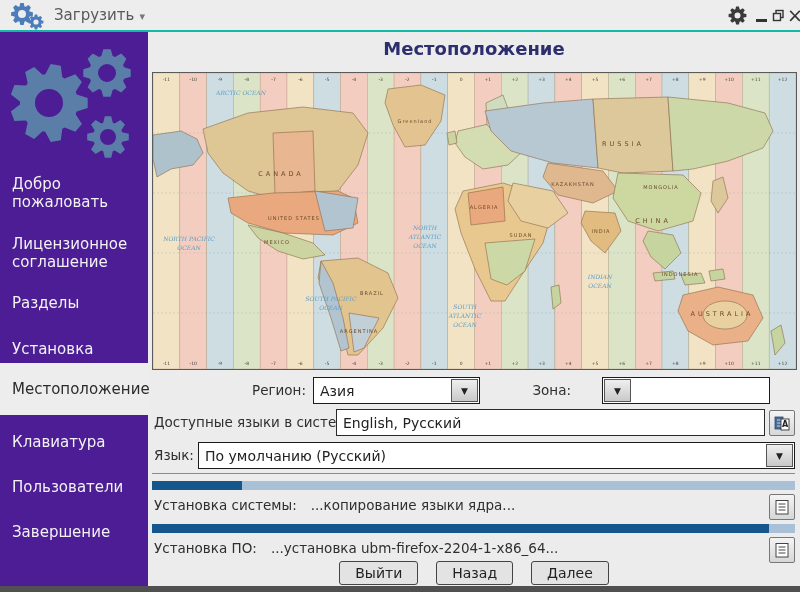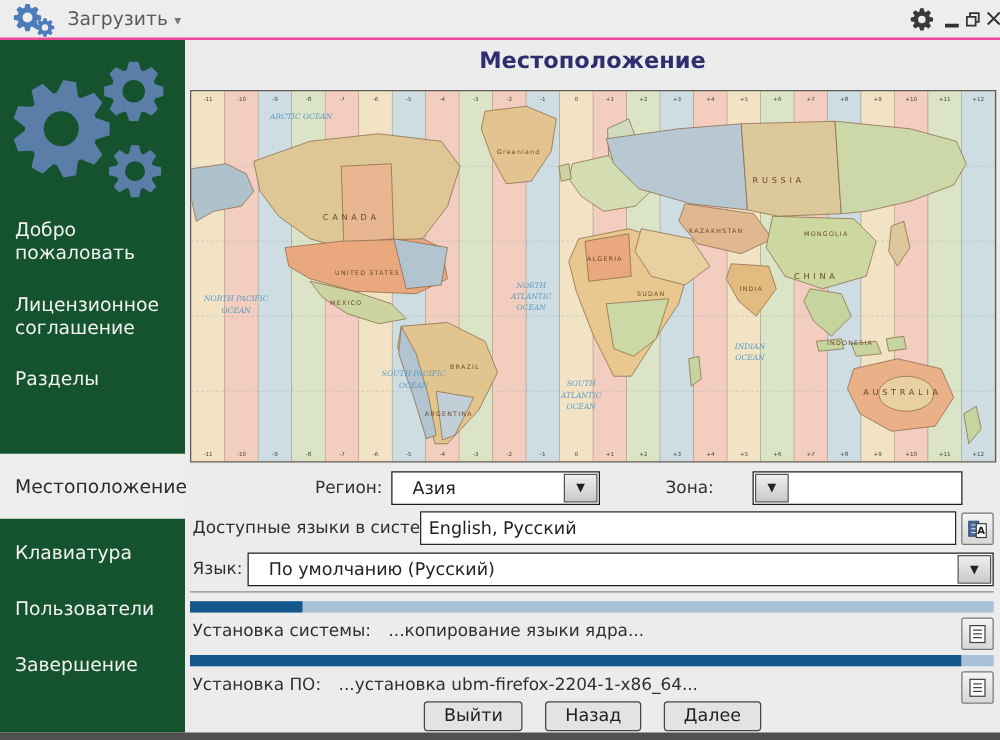--- a/index.html
+++ b/index.html
@@ -1,49 +1,49 @@
 <!DOCTYPE html>
 <html><head>
 <meta charset="utf-8">
 <style>
   html,body{margin:0;padding:0;background:#fff;}
   .window{position:relative;width:800px;height:592px;background:#ececec;overflow:hidden;
           font-family:"DejaVu Sans",sans-serif;color:#333;}
   
   .titlebar{position:absolute;left:0;top:0;width:800px;height:32px;background:#ededed;
-            border-bottom:2px solid #ec4899;box-sizing:border-box;}
+            border-bottom:2px solid #14b8a6;box-sizing:border-box;}
   .tb-logo{position:absolute;left:8px;top:1px;}
   .tb-load{position:absolute;left:54px;top:6px;font-size:15px;color:#5a5a5a;cursor:pointer;}
   .tb-load .caret{font-size:11px;color:#777;margin-left:5px;}
   .tb-title{position:absolute;left:148px;width:504px;top:7px;text-align:center;font-size:14.5px;
             font-weight:bold;color:#2f2f2f;}
   .tb-gear{position:absolute;left:728px;top:6px;cursor:pointer;}
   .tb-min{position:absolute;left:756px;top:19px;width:11px;height:3px;background:#333;cursor:pointer;}
   .tb-max{position:absolute;left:772px;top:9px;cursor:pointer;}
   .tb-close{position:absolute;left:787px;top:2px;font-size:19px;color:#333;cursor:pointer;line-height:26px;}
   
-  .sidebar{position:absolute;left:0;top:32px;width:148px;height:554px;background:#14532d;}
+  .sidebar{position:absolute;left:0;top:32px;width:148px;height:554px;background:#4c1d95;}
   .side-logo{position:absolute;left:0;top:8px;}
   .sideitem{position:absolute;left:0;width:148px;padding-left:12px;box-sizing:border-box;
             font-size:15px;color:#f2f2f2;line-height:1.22;}
   .sideitem.active{background:#ededed;color:#2b2b2b;height:52px;display:flex;align-items:center;}
   
   .page-title{position:absolute;left:148px;width:652px;top:38px;text-align:center;
               font-size:18px;font-weight:bold;color:#2e2e6e;}
   .map-wrap{position:absolute;left:152px;top:72px;width:643px;height:296px;border:1px solid #5a5a5a;
             box-sizing:content-box;background:#f2e3c4;}
   .map-wrap svg{display:block;}
   text.o{fill:#5f9ec4;font-style:italic;font-size:6px;text-anchor:middle;font-family:"DejaVu Serif",serif;}
   text.c{fill:#6b4a2a;font-size:6.5px;letter-spacing:3px;text-anchor:middle;}
   text.c2{fill:#6b4a2a;font-size:5px;letter-spacing:1px;text-anchor:middle;}
   text.z{fill:#444;font-size:4.5px;text-anchor:middle;}
   .lbl{position:absolute;font-size:13.5px;color:#2f2f2f;white-space:nowrap;}
   .combo{position:absolute;height:27px;background:#fff;border:1px solid #1c1c1c;box-sizing:border-box;
          display:flex;align-items:center;cursor:pointer;}
-  .combo-value{flex:1;padding-left:16px;font-size:14px;color:#222;white-space:nowrap;overflow:hidden;}
+  .combo-value{flex:1;padding-left:6px;font-size:14px;color:#222;white-space:nowrap;overflow:hidden;}
   .combo-btn{width:25px;align-self:stretch;margin:1px;border:1px solid #555;
              background:linear-gradient(#efefef,#c9c9c9);display:flex;align-items:center;
              justify-content:center;font-size:9px;color:#222;}
   .txt{position:absolute;height:27px;background:#fff;border:1px solid #2a2a2a;box-sizing:border-box;
        font-size:14px;color:#222;padding:0 6px;font-family:"DejaVu Sans",sans-serif;}
   .mini-btn{position:absolute;width:26px;height:26px;border:1px solid #777;border-radius:2px;
             background:linear-gradient(#f4f4f4,#d7d7d7);display:flex;align-items:center;
             justify-content:center;cursor:pointer;box-sizing:border-box;}
   .sep{position:absolute;left:152px;top:473px;width:643px;border-top:1px solid #8a8a8a;}
   .pbar{position:absolute;left:152px;width:643px;height:9px;background:#a9c1d6;}
@@ -79,20 +79,21 @@
 
   <div class="sidebar">
     <svg class="side-logo" width="148" height="135" id="sidebar-logo-svg">
         <path d="M76.7,54.4 L87.7,57.9 L87.7,68.1 L76.7,71.6 L75.7,74.2 L81.9,83.9 L75.3,91.8 L64.7,87.4 L62.3,88.8 L60.8,100.2 L50.7,102.0 L45.3,91.8 L42.6,91.3 L34.1,99.0 L25.2,93.9 L27.7,82.7 L25.9,80.6 L14.4,81.0 L10.9,71.4 L20.0,64.4 L20.0,61.6 L10.9,54.6 L14.4,45.0 L25.9,45.4 L27.7,43.3 L25.2,32.1 L34.1,27.0 L42.6,34.7 L45.3,34.2 L50.7,24.0 L60.8,25.8 L62.3,37.2 L64.7,38.6 L75.3,34.2 L81.9,42.1 L75.7,51.8 Z M63,63 A14,14 0 1 0 35,63 A14,14 0 1 0 63,63 Z" fill="#5a7ea8" fill-rule="evenodd"></path>
         <path d="M124.1,27.3 L130.7,29.3 L130.7,36.7 L124.1,38.7 L123.1,41.0 L126.4,47.2 L121.2,52.4 L115.0,49.1 L112.7,50.1 L110.7,56.7 L103.3,56.7 L101.3,50.1 L99.0,49.1 L92.8,52.4 L87.6,47.2 L90.9,41.0 L89.9,38.7 L83.3,36.7 L83.3,29.3 L89.9,27.3 L90.9,25.0 L87.6,18.8 L92.8,13.6 L99.0,16.9 L101.3,15.9 L103.3,9.3 L110.7,9.3 L112.7,15.9 L115.0,16.9 L121.2,13.6 L126.4,18.8 L123.1,25.0 Z M116,33 A9,9 0 1 0 98,33 A9,9 0 1 0 116,33 Z" fill="#5a7ea8" fill-rule="evenodd"></path>
         <path d="M122.2,92.2 L128.8,93.8 L128.8,100.2 L122.2,101.8 L121.4,103.7 L125.0,109.4 L120.4,114.0 L114.7,110.4 L112.8,111.2 L111.2,117.8 L104.8,117.8 L103.2,111.2 L101.3,110.4 L95.6,114.0 L91.0,109.4 L94.6,103.7 L93.8,101.8 L87.2,100.2 L87.2,93.8 L93.8,92.2 L94.6,90.3 L91.0,84.6 L95.6,80.0 L101.3,83.6 L103.2,82.8 L104.8,76.2 L111.2,76.2 L112.8,82.8 L114.7,83.6 L120.4,80.0 L125.0,84.6 L121.4,90.3 Z M116,97 A8,8 0 1 0 100,97 A8,8 0 1 0 116,97 Z" fill="#5a7ea8" fill-rule="evenodd"></path>
       </svg>
     <div class="sideitem" style="top:143px">Добро пожаловать</div>
     <div class="sideitem" style="top:203px">Лицензионное соглашение</div>
     <div class="sideitem" style="top:262px">Разделы</div>
+    <div class="sideitem" style="top:308px">Установка</div>
     <div class="sideitem active" style="top:331px">Местоположение</div>
     <div class="sideitem" style="top:401px">Клавиатура</div>
     <div class="sideitem" style="top:446px">Пользователи</div>
     <div class="sideitem" style="top:491px">Завершение</div>
   </div>
 
   <div class="page-title">Местоположение</div>
 
   <div class="map-wrap">
     <svg width="643" height="296" viewBox="0 0 643 296">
* * * * * * * * *
**WORK REQUIRED**:
Across the listing above, find all lines where the word "hidden" is present and copy them.

**EXERCISE RESULT**:
   .window{position:relative;width:800px;height:592px;background:#ececec;overflow:hidden;
-  .combo-value{flex:1;padding-left:16px;font-size:14px;color:#222;white-space:nowrap;overflow:hidden;}
+  .combo-value{flex:1;padding-left:6px;font-size:14px;color:#222;white-space:nowrap;overflow:hidden;}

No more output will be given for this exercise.